There's a longer explanation here. But the shortest explanation is just as convincing: a "tricked out" AR-15 costs $1,000 at WalMart. Meanwhile, a regular deer rifle will cost you about 500 to 600 bucks. An example is here. It's very similar to a gun I used to use when I hunted deer. Out of 24 reviews at the site, 20 give this 500 dollar rifle five stars. It's not some cheap piece of junk. It's a perfectly good sportsman's rifle, used by hunters around the world.
Now, who in their right mind would spend twice as much for something that they know is different only in appearance? A gun is a tool. And anyone who pays that much more for a tool because they like the way it looks is a chump. There is obviously a difference and the people who love these weapons know it. When they say they "just look scary," they lie. And one person who knows this is Newton Police Chief Michael Kehoe.
Raw Story:
It’s been one month since the mass shootings at Sandy Hook Elementary School and Newtown Police Chief Michael Kehoe says it’s time for the White House to ban military-style assault weapons, restrict high-capacity magazines and close loopholes in the background check system.
In an interview with NBC’s Michael Isikoff, Kehoe recalled that he was one of the first to respond to the December elementary school massacre and entered the school to find “the eerie silence in the hallways, the smell of burnt gunpowder and then the bodies of dead children on the floor of the classrooms.”
“I was sickened, I was angry,” Kehoe explained. “It was something I never could have imagined could have happened in any school in Newtown.”
"Ban assault weapons," Kehoe says. "Restrict those magazines that have so many bullets in them, shore up any loopholes in our criminal background checks... We never like to think we’re going to be outgunned in any situation we’re dealing with. We do a good job of securing dynamite in our society... [Assault rifles] are another form of dynamite... I think they should ban them."

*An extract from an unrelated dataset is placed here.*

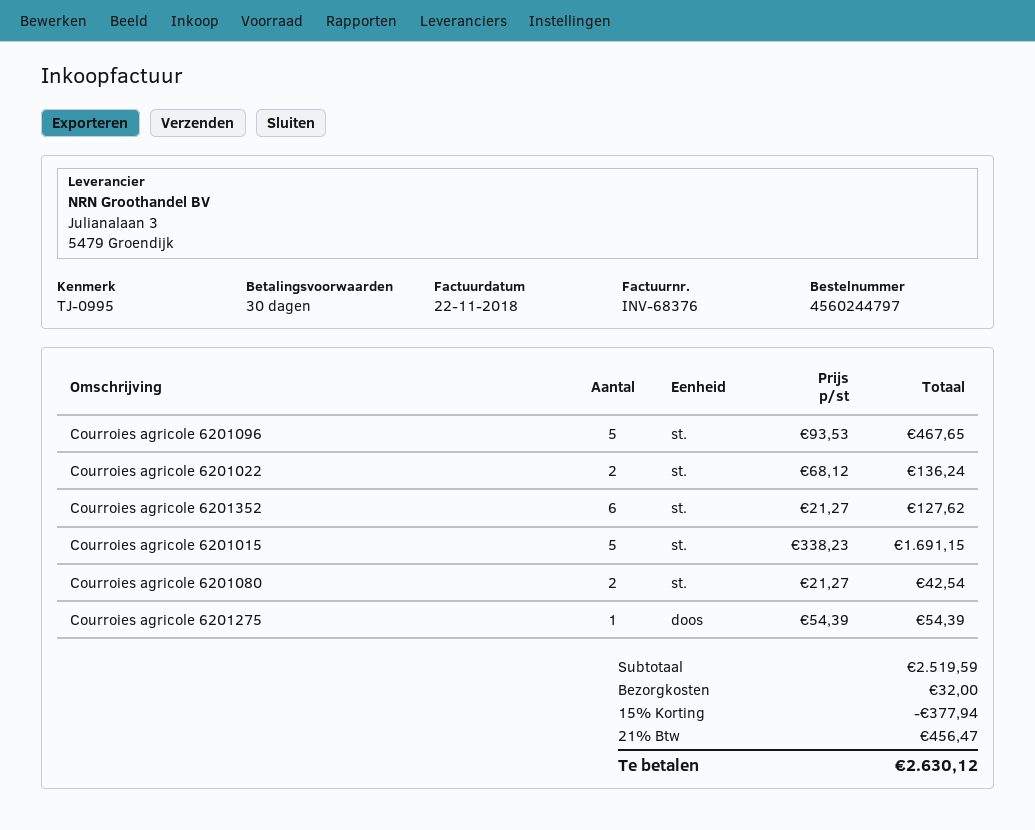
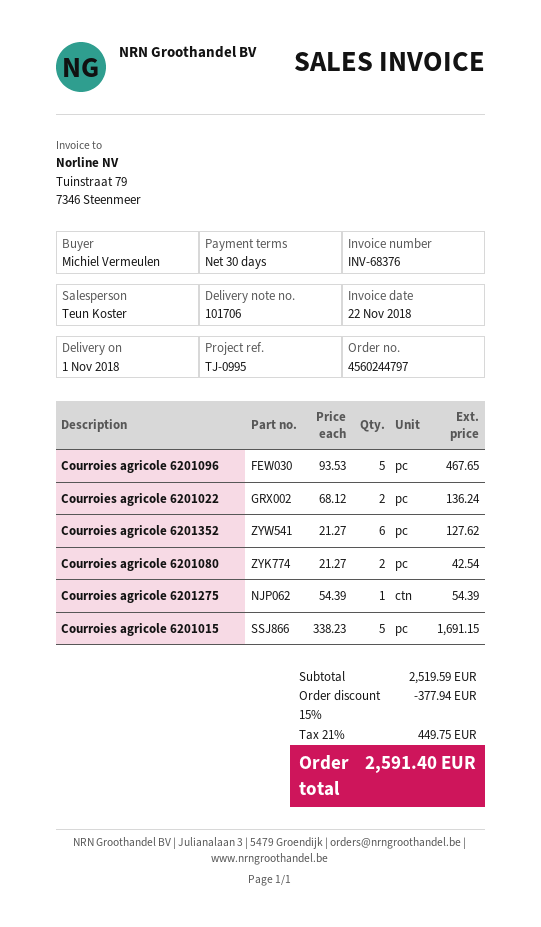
shipping: 32.00 -> none
tax: 21% = 456.47 -> 21% = 449.75
total: 2630.12 -> 2591.40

The problem, of course, is that the House of Representatives will probably never pass an all-out assault weapons ban. But this is not the big problem that you might think. Already, cracks are showing in the GOP's opposition to banning anything even remotely gun-related. Specifically, members are saying that they won't rule out bans on high-capacity magazines -- and high-capacity magazines or "banana clips" are one hallmark of an assault weapon.
An assault weapon is a weapon with a specific group of features. If we can't outlaw them all at once, we can shut them down one by one. None of them would stand up to public scrutiny very well (i.e., who needs a grenade launcher or a bayonet mount?).
If we have to take on assault weapons piece by piece, then that's what we should do. Because we can't let these weapons go unchecked. Since the original assault weapons ban expired in 2004, mass killings have risen. In fact, statistician Sam Wang calls the period during the ban "peaceful by US standards." Instances fell during the period, then rose again after the ban expired. Wang concludes that "renewing the assault weapon ban as a route to pre-2005 conditions seems like a rational response to today's horrific events." Everything you've been told about the ban from gun nuts is wrong: it made a difference, crime didn't rise because people were disarmed, and -- most importantly -- Joseph Adolph Hitlerstalin didn't rise up and throw everyone into death camps. If you're old enough, you probably remember never living in a Hitlerstalin death camp.
We can get assault weapon ban back again, just maybe not all at once. We can have something approaching sane gun laws in the US, it just may take more time than we'd like. Not passing an assault weapons ban wouldn't be an end, it would be the beginning of a much longer alternative approach.